[Task brief]: Every line below that has "none" in it should be copied.

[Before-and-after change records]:
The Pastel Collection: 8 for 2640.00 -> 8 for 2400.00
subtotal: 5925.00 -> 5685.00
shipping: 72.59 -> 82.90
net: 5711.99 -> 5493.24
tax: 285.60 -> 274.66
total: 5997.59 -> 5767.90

--

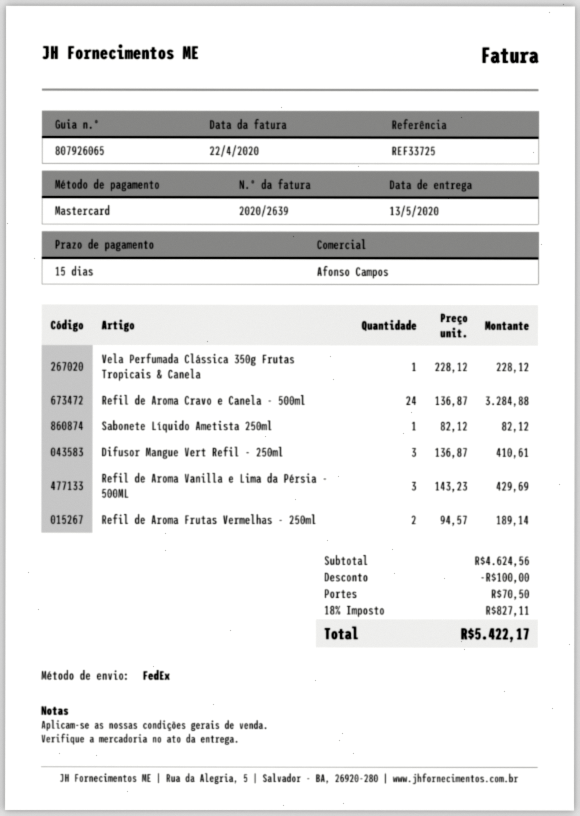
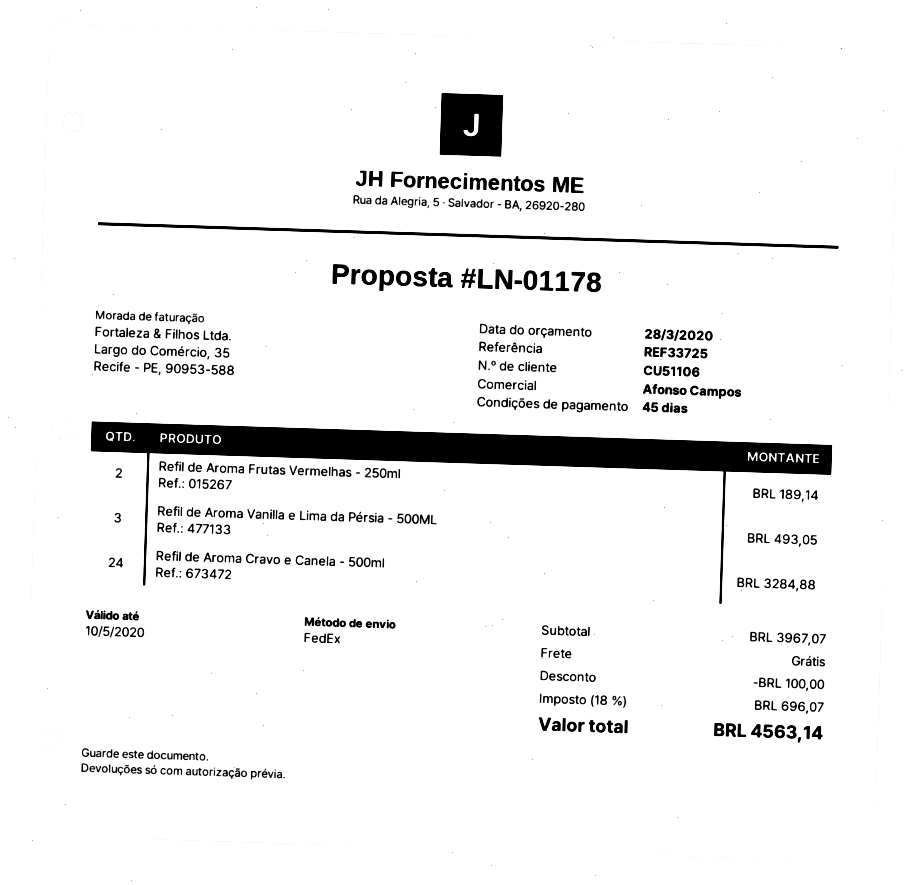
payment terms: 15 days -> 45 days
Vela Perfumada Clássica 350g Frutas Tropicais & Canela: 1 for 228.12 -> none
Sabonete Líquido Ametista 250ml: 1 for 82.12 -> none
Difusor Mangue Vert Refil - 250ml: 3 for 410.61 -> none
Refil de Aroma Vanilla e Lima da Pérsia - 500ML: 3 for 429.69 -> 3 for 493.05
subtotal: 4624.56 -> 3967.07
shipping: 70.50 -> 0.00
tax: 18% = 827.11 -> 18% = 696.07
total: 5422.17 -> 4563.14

[Exercise output]:
Vela Perfumada Clássica 350g Frutas Tropicais & Canela: 1 for 228.12 -> none
Sabonete Líquido Ametista 250ml: 1 for 82.12 -> none
Difusor Mangue Vert Refil - 250ml: 3 for 410.61 -> none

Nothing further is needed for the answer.